WHAT TO PRODUCE:
The following entries should be restated word for word, pictures excluded.

RECORDS TO USE:

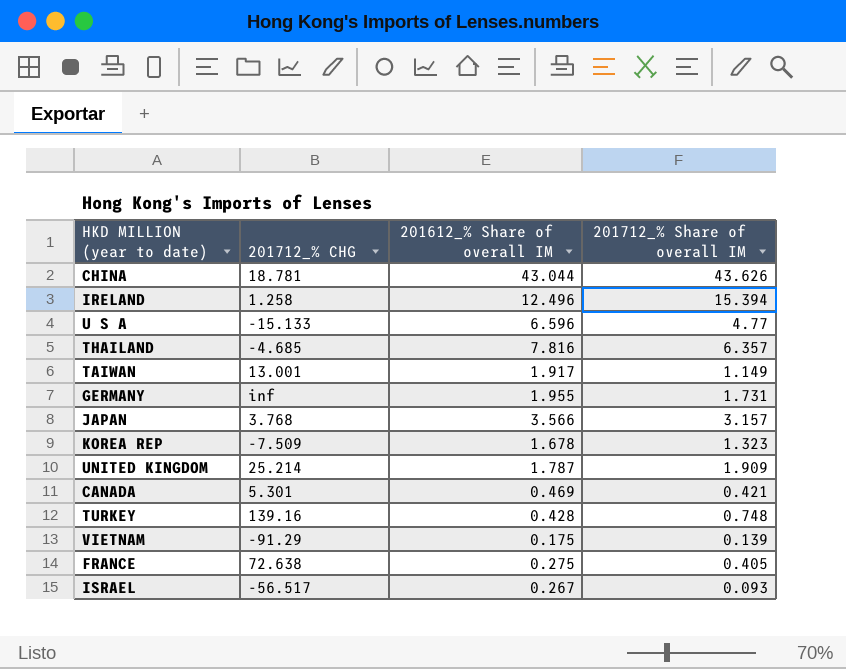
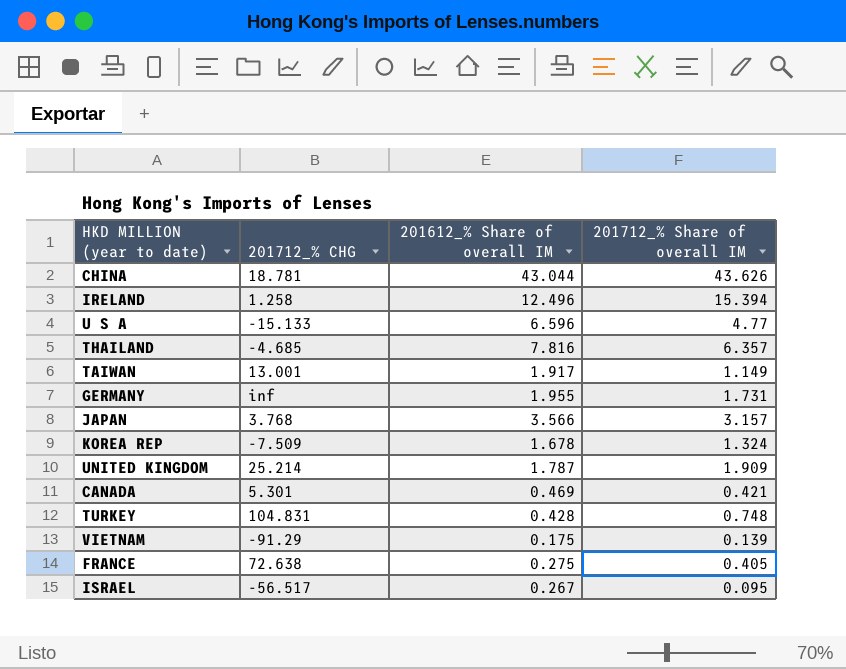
KOREA REP | 201712_% Share of overall IM: 1.323 -> 1.324
TURKEY | 201712_% CHG: 139.16 -> 104.831
ISRAEL | 201712_% Share of overall IM: 0.093 -> 0.095

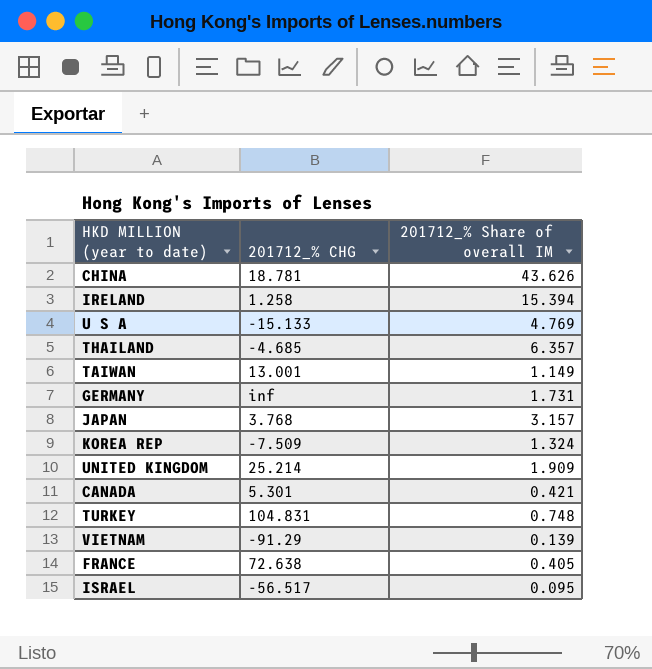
column 201612_% Share of overall IM | position: 3 -> none
U S A | 201712_% Share of overall IM: 4.77 -> 4.769

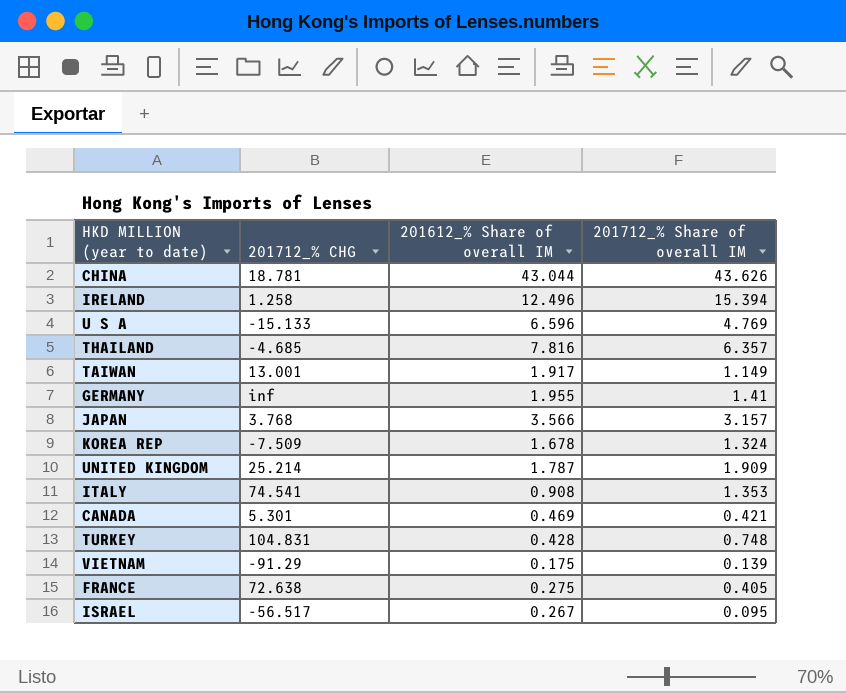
column 201612_% Share of overall IM | position: none -> 3
GERMANY | 201712_% Share of overall IM: 1.731 -> 1.41
row ITALY: none -> 74.541 | 0.908 | 1.353

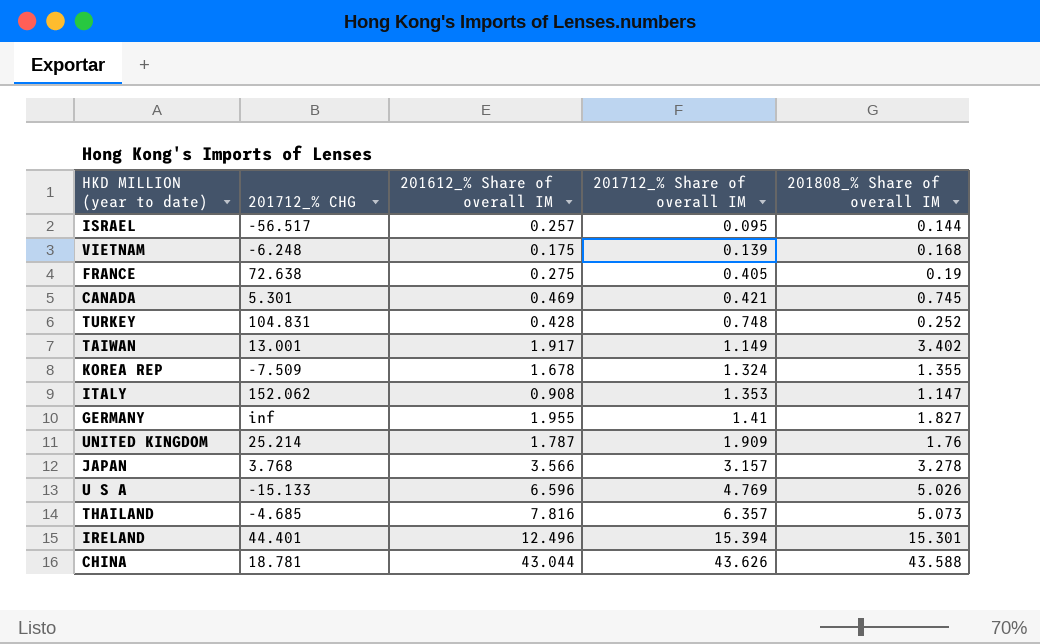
row order: none -> 201712_% Share of overall IM ascending
column 201808_% Share of overall IM | position: none -> 5
ISRAEL | 201612_% Share of overall IM: 0.267 -> 0.257
VIETNAM | 201712_% CHG: -91.29 -> -6.248
ITALY | 201712_% CHG: 74.541 -> 152.062
IRELAND | 201712_% CHG: 1.258 -> 44.401

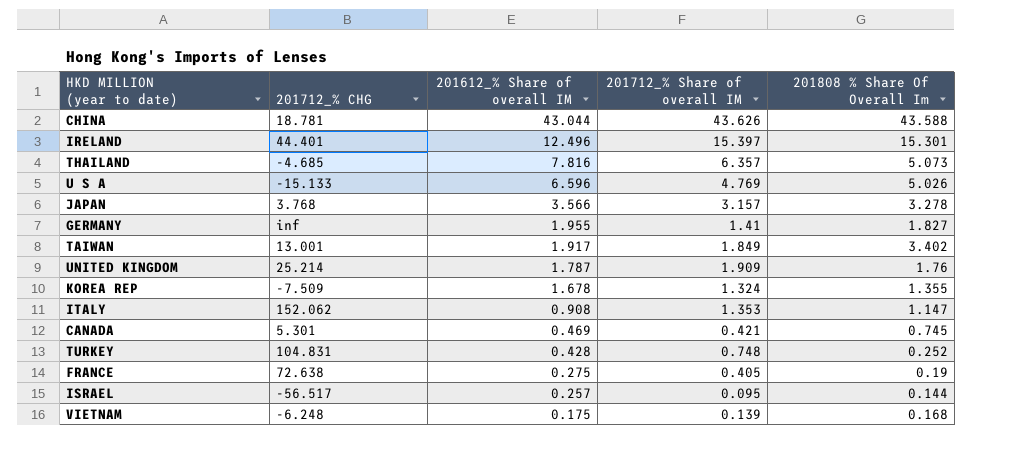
row order: 201712_% Share of overall IM ascending -> 201612_% Share of overall IM descending
column name: 201808_% Share of overall IM -> 201808 % Share Of Overall Im
IRELAND | 201712_% Share of overall IM: 15.394 -> 15.397
TAIWAN | 201712_% Share of overall IM: 1.149 -> 1.849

RESPONSE AREA:
KOREA REP | 201712_% Share of overall IM: 1.323 -> 1.324
TURKEY | 201712_% CHG: 139.16 -> 104.831
ISRAEL | 201712_% Share of overall IM: 0.093 -> 0.095

column 201612_% Share of overall IM | position: 3 -> none
U S A | 201712_% Share of overall IM: 4.77 -> 4.769

column 201612_% Share of overall IM | position: none -> 3
GERMANY | 201712_% Share of overall IM: 1.731 -> 1.41
row ITALY: none -> 74.541 | 0.908 | 1.353

row order: none -> 201712_% Share of overall IM ascending
column 201808_% Share of overall IM | position: none -> 5
ISRAEL | 201612_% Share of overall IM: 0.267 -> 0.257
VIETNAM | 201712_% CHG: -91.29 -> -6.248
ITALY | 201712_% CHG: 74.541 -> 152.062
IRELAND | 201712_% CHG: 1.258 -> 44.401

row order: 201712_% Share of overall IM ascending -> 201612_% Share of overall IM descending
column name: 201808_% Share of overall IM -> 201808 % Share Of Overall Im
IRELAND | 201712_% Share of overall IM: 15.394 -> 15.397
TAIWAN | 201712_% Share of overall IM: 1.149 -> 1.849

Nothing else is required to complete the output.